As much as I enjoyed last week's refreshing scandal-free Mailbag, I have to ask, how likely is it that Chip Kelly will actually survive long enough to coach a game in the 2011 season with Lyles' most recent accusations that Kelly paid him $25,000 for his influence over recruits and that Kelly asked Lyles to submit the scouting reports retroactively to cover up the purpose of the payment?
-- Paul Kemp, Birmingham, Ala.

There's no other way to put it. With Lyles providing the details -- corroborated by that handwritten thank you note, phone records and e-mails that match his described timeline of events --Yahoo! basically caught Kelly red-handed. But as I wrote at the time, there remains some significant ambiguity as to the legality of what Yahoo! caught Kelly doing.

This is not clear-cut like Jim Tressel's unethical conduct violation (Bylaw 10.1). Tressel withheld information from the NCAA and there was a smoking gun e-mail confirming it. He had to go, one way or the other. But what rules, if any, did Oregon break? Certainly, it employed a scouting service the NCAA would not condone, but that in itself is not a major violation. If it's true Lyles chauffeured Kelly around Houston on his recruiting visits, that constitutes a non-sanctioned individual aiding in recruiting.
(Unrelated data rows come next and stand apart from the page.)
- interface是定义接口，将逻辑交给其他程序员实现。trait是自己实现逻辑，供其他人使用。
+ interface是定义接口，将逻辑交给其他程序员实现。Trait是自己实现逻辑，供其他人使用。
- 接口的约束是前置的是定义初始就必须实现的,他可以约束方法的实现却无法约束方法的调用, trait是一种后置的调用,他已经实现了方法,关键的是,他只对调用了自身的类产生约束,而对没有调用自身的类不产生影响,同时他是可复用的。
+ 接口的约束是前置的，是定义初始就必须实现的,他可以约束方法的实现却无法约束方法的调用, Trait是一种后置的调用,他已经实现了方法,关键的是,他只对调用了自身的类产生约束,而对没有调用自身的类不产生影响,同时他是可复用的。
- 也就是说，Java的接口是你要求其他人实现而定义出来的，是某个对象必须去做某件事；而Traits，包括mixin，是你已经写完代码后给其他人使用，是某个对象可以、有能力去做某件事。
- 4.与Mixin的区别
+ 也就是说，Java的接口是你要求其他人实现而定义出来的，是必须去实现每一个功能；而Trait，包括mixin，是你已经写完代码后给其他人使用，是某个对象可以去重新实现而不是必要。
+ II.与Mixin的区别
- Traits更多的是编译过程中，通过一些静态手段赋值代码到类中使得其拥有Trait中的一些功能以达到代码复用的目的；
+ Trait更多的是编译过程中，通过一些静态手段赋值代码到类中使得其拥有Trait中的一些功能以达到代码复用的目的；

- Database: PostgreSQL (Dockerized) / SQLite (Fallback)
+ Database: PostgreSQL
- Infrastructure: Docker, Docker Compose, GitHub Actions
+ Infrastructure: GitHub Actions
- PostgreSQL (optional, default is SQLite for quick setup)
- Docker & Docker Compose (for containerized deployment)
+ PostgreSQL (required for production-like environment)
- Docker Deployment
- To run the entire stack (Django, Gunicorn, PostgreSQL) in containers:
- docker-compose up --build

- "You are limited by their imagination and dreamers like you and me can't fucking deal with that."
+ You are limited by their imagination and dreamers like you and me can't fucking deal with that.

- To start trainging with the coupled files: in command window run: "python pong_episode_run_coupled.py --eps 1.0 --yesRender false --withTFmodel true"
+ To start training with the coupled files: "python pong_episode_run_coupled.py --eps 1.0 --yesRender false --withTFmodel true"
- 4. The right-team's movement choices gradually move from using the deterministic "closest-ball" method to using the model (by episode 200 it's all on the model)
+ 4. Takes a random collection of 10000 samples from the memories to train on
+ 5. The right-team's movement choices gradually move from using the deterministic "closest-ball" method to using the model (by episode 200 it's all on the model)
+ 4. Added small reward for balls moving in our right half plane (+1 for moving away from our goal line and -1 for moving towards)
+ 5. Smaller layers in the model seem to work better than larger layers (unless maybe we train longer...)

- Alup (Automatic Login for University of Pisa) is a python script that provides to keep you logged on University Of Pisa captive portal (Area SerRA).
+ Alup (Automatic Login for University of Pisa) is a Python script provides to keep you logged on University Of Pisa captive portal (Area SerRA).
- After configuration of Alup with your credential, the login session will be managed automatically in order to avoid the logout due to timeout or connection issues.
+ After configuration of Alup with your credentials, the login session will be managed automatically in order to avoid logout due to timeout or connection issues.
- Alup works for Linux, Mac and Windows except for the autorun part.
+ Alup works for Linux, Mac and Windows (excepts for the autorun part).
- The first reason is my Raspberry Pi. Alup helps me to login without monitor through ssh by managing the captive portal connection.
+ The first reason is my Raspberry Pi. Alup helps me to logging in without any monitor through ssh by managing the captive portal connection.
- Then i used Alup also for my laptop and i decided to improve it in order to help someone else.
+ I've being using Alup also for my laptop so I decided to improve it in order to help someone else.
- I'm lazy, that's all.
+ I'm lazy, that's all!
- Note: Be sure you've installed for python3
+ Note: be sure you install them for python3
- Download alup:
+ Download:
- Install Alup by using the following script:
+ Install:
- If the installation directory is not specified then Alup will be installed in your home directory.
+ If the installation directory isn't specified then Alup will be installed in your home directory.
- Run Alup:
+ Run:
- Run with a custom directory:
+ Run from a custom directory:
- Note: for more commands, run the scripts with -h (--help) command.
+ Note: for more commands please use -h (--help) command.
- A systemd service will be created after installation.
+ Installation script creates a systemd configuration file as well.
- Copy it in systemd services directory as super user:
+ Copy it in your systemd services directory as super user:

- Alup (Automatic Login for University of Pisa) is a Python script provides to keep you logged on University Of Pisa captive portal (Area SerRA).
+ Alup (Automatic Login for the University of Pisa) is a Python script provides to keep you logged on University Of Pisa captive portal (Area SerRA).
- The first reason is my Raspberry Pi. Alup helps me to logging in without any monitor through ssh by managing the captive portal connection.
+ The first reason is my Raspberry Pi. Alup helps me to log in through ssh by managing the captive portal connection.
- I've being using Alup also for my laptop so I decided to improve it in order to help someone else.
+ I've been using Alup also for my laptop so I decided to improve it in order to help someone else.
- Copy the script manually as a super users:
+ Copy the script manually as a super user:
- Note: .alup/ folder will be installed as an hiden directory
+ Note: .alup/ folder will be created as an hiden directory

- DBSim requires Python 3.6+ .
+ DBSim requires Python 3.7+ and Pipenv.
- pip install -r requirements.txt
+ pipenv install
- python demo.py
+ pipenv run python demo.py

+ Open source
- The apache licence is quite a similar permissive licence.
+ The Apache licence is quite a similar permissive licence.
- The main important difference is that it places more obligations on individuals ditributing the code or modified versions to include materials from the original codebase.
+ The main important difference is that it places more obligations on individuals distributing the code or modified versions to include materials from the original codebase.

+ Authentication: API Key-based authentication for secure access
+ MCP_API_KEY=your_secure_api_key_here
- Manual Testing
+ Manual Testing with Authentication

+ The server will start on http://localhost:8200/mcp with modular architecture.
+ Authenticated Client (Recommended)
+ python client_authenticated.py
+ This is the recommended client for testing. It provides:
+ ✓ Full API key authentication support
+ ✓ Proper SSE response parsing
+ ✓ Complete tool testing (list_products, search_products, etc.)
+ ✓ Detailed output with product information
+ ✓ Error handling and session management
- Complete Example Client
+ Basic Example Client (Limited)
Again, not a major violation by itself. The most serious possibility, of course, is that the NCAA will deem Lyles a "representative of athletic interests" who impermissibly helped recruit players, but at what point did that occur? When he first started interacting with Oregon coaches (around 2007)? Or when he received the $25,000 three years later? Because that makes a huge difference as it pertains to his relationships with LaMichael James and Lache Seastrunk. And what of the alleged cover-up Lyles claims Oregon undertook with those retroactive scouting reports? That's Lyles' assertion, but what did Kelly tell the NCAA?

Ultimately, Kelly will survive for as long as Oregon's administration still feels comfortable with Kelly being the face of the program. There's been no indication to this point that Oregon is looking to cut ties, though the more details that come out, the worse Kelly looks. It may also be that some of his staff (like football ops guy Josh Gibson, one of Lyles' point men) and/or the compliance department become the fall guys. One thing to keep in mind: When you talk about decision-makers at Oregon, you have to include Nike mega-booster Phil Knight -- whose opinion may hold more weight than anyone employed by the school. Knight likes Kelly, he likes winning and I don't imagine he's a stickler for mundane NCAA rules. He may well keep supporting Kelly right up until the still-distant day when serious sanctions do or don't come down.